What breaks: You swap your embedding model, change chunk size, or re-index. Now a query that used to find the right doc doesn't anymore. No errors thrown. Pipeline looks fine. It's just wrong.

How to test: Maintain a ground-truth lookup: query -> expected doc ID. After every infrastructure change, run this. Check that the expected doc ID appears somewhere in your top-K results.

Query: "What is the minimum password length?"
Expected: doc-003-security in top-3
Got: [doc-003-security (0.94), doc-001 (0.41), doc-002 (0.38)] ✓

No LLM needed. Pure regression testing for your retrieval layer.

5. Stale Data — Did your update actually propagate?
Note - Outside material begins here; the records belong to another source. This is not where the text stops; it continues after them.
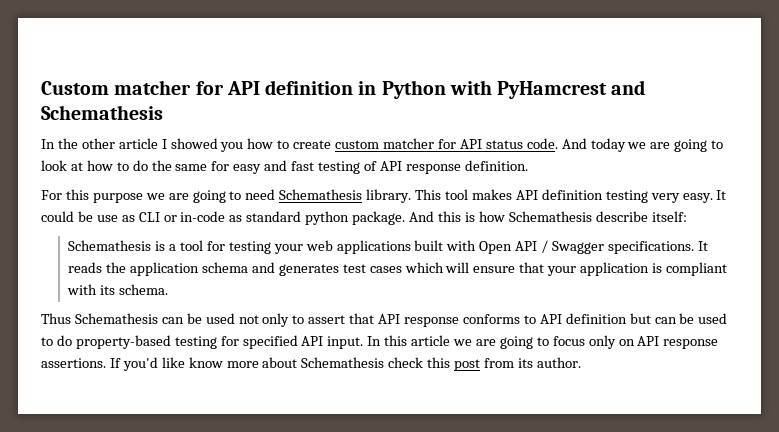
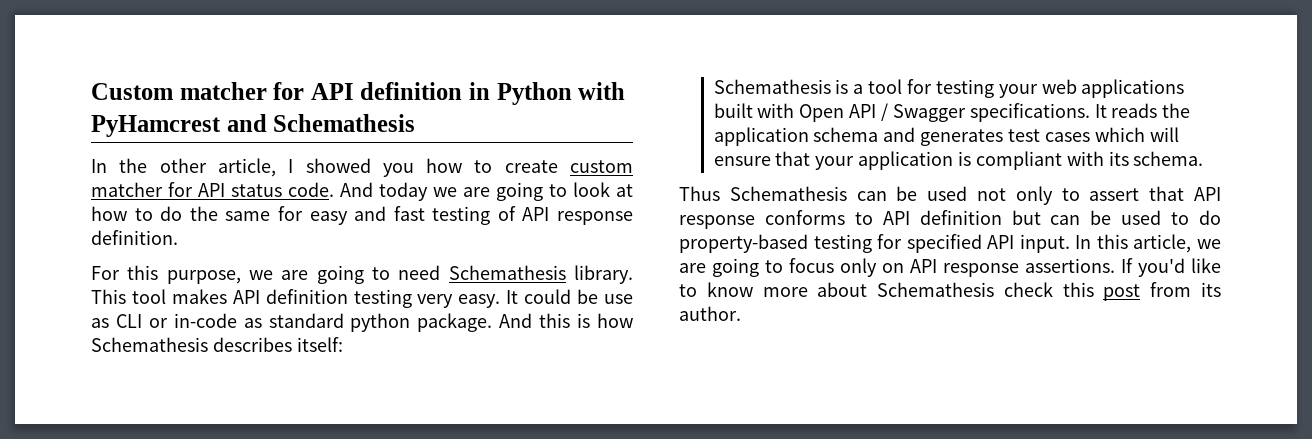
- In the other article I showed you how to create custom matcher for API status code.
+ In the other article, I showed you how to create custom matcher for API status code.
- For this purpose we are going to need Schemathesis library.
+ For this purpose, we are going to need Schemathesis library.
- And this is how Schemathesis describe itself:
+ And this is how Schemathesis describes itself:
- In this article we are going to focus only on API response assertions.
+ In this article, we are going to focus only on API response assertions.
- If you'd like know more about Schemathesis check this post from its author.
+ If you'd like to know more about Schemathesis check this post from its author.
What breaks: You update a policy doc and re-ingest it. But vector stores don't automatically replace old embeddings. They add the new one alongside the old one. Now both exist. Queries return either version non-deterministically.

How to test: Two phases.

Phase 1: Ingest v1, query, confirm old value ("90 days") is returned
Phase 2: Clear the collection, ingest v2, query, confirm new value ("60 days") is returned AND old value is absent

If you skip the clear step in phase 2, you'll reproduce the bug right in your test suite.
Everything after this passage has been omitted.